Segment Start: EXCERPTED DATA

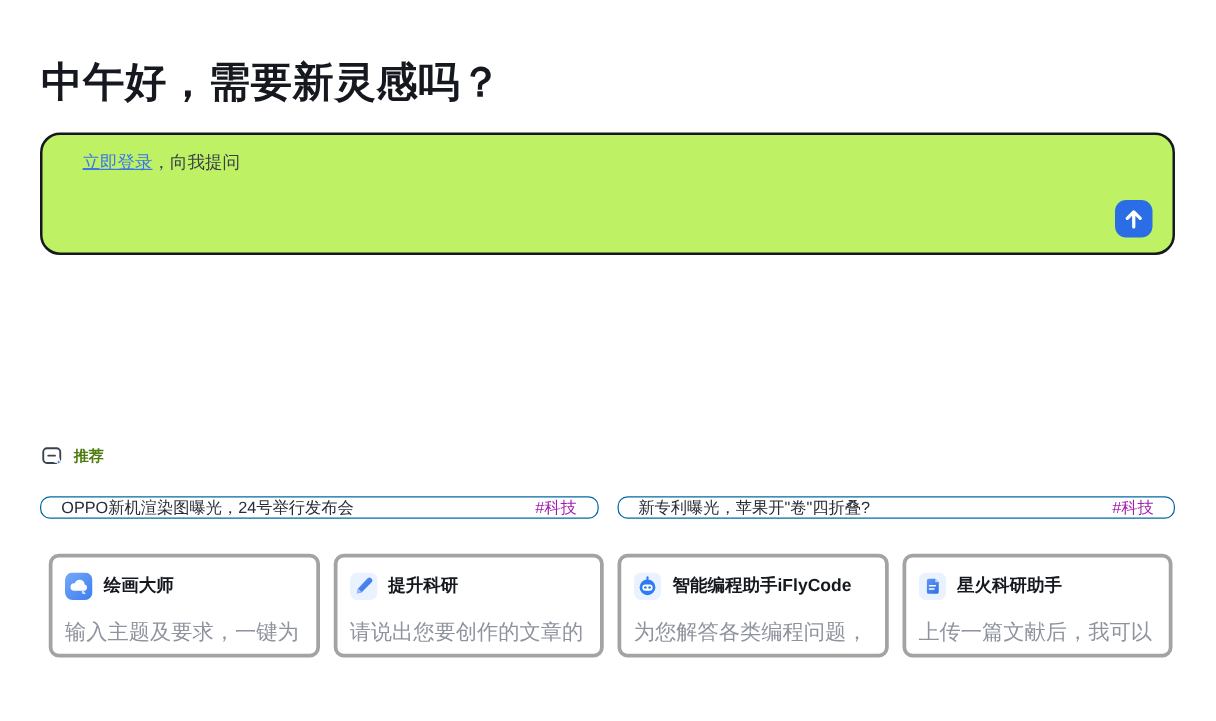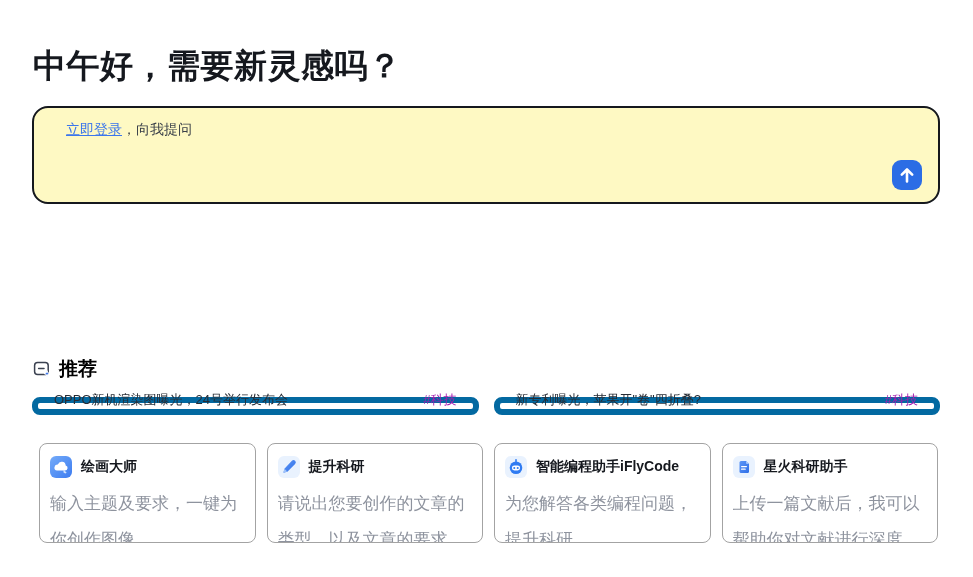--- a/index.html
+++ b/index.html
@@ -17,7 +17,7 @@
   .prompt-box{
     position:absolute;left:32px;top:106px;width:908px;height:98px;
     border:2px solid #15181D;border-radius:16px;box-sizing:border-box;
-    background:#fef9c3;
+    background:#bef264;
   }
   .prompt-text{
     position:absolute;left:32px;top:13px;font-size:14px;color:#3A4049;

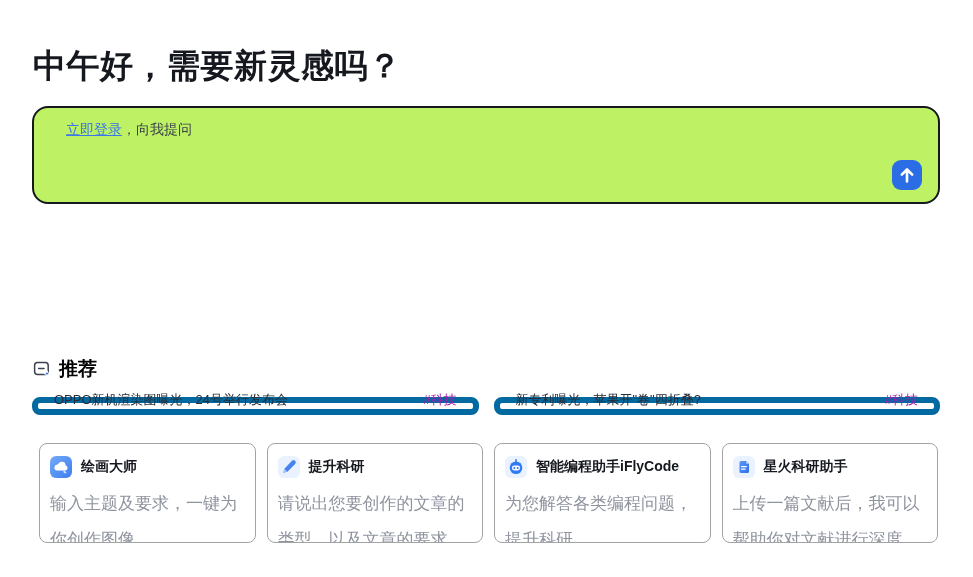--- a/index.html
+++ b/index.html
@@ -32,7 +32,7 @@
   .rec-header{
     position:absolute;left:33px;top:356px;display:flex;align-items:center;gap:8px;
   }
-  .rec-header .label{font-size:19px;font-weight:700;color:#000000;}
+  .rec-header .label{font-size:12px;font-weight:700;color:#4d7c0f;}
   
   .news-row{
     position:absolute;left:32px;top:397px;width:908px;display:flex;gap:15px;

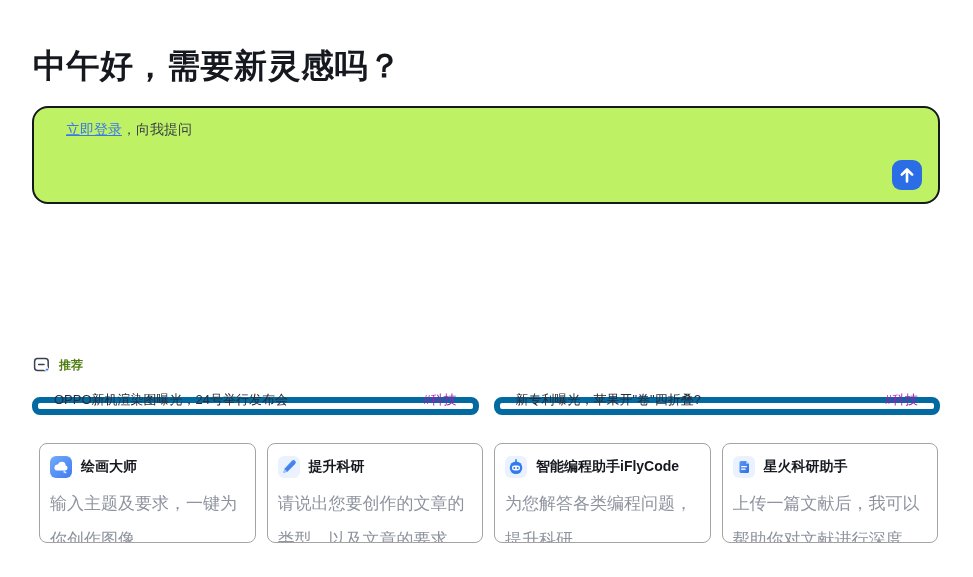--- a/index.html
+++ b/index.html
@@ -39,8 +39,8 @@
     box-sizing:border-box;
   }
   .news-card{
-    flex:1;height:18px;border:6px solid #0369a1;border-radius:8px;
-    display:flex;align-items:flex-end;justify-content:space-between;
+    flex:1;height:18px;border:1px solid #0369a1;border-radius:8px;
+    display:flex;align-items:center;justify-content:space-between;
     padding:0 16px;box-sizing:border-box;background:#fff;cursor:pointer;
   }
   .news-text{font-size:13px;color:#272C35;white-space:nowrap;overflow:hidden;}

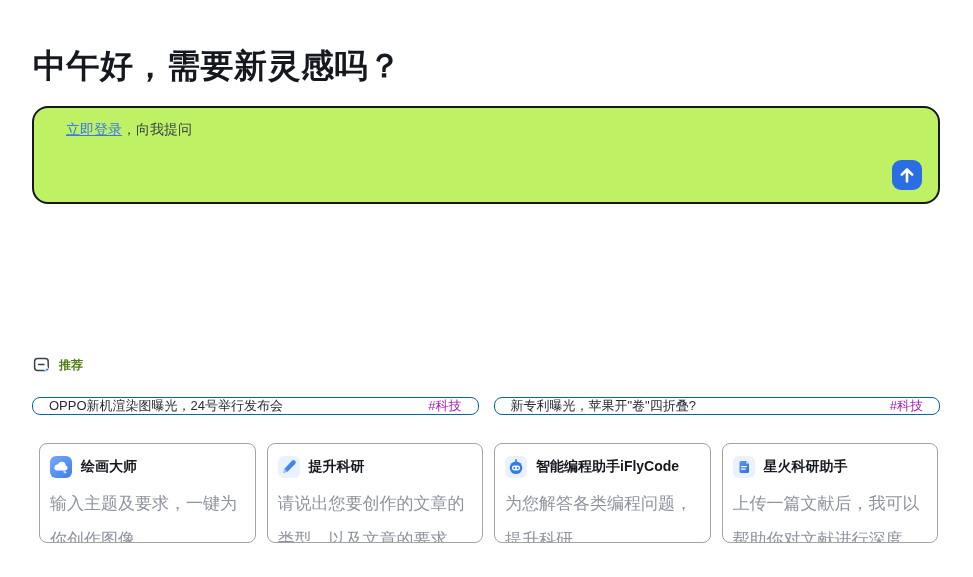--- a/index.html
+++ b/index.html
@@ -51,7 +51,7 @@
     box-sizing:border-box;
   }
   .asst-card{
-    flex:1;height:100px;border:1px solid #a3a3a3;border-radius:8px;
+    flex:1;height:83px;border:3px solid #a3a3a3;border-radius:8px;
     padding:12px 10px;box-sizing:border-box;background:#fff;cursor:pointer;
     overflow:hidden;
   }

Segment End: EXCERPTED DATA

#### [TASK BRIEF]
Please copy the data shown above precisely, leaving the images out.

#### [ANSWER BELOW]
--- a/index.html
+++ b/index.html
@@ -17,7 +17,7 @@
   .prompt-box{
     position:absolute;left:32px;top:106px;width:908px;height:98px;
     border:2px solid #15181D;border-radius:16px;box-sizing:border-box;
-    background:#fef9c3;
+    background:#bef264;
   }
   .prompt-text{
     position:absolute;left:32px;top:13px;font-size:14px;color:#3A4049;

--- a/index.html
+++ b/index.html
@@ -32,7 +32,7 @@
   .rec-header{
     position:absolute;left:33px;top:356px;display:flex;align-items:center;gap:8px;
   }
-  .rec-header .label{font-size:19px;font-weight:700;color:#000000;}
+  .rec-header .label{font-size:12px;font-weight:700;color:#4d7c0f;}
   
   .news-row{
     position:absolute;left:32px;top:397px;width:908px;display:flex;gap:15px;

--- a/index.html
+++ b/index.html
@@ -39,8 +39,8 @@
     box-sizing:border-box;
   }
   .news-card{
-    flex:1;height:18px;border:6px solid #0369a1;border-radius:8px;
-    display:flex;align-items:flex-end;justify-content:space-between;
+    flex:1;height:18px;border:1px solid #0369a1;border-radius:8px;
+    display:flex;align-items:center;justify-content:space-between;
     padding:0 16px;box-sizing:border-box;background:#fff;cursor:pointer;
   }
   .news-text{font-size:13px;color:#272C35;white-space:nowrap;overflow:hidden;}

--- a/index.html
+++ b/index.html
@@ -51,7 +51,7 @@
     box-sizing:border-box;
   }
   .asst-card{
-    flex:1;height:100px;border:1px solid #a3a3a3;border-radius:8px;
+    flex:1;height:83px;border:3px solid #a3a3a3;border-radius:8px;
     padding:12px 10px;box-sizing:border-box;background:#fff;cursor:pointer;
     overflow:hidden;
   }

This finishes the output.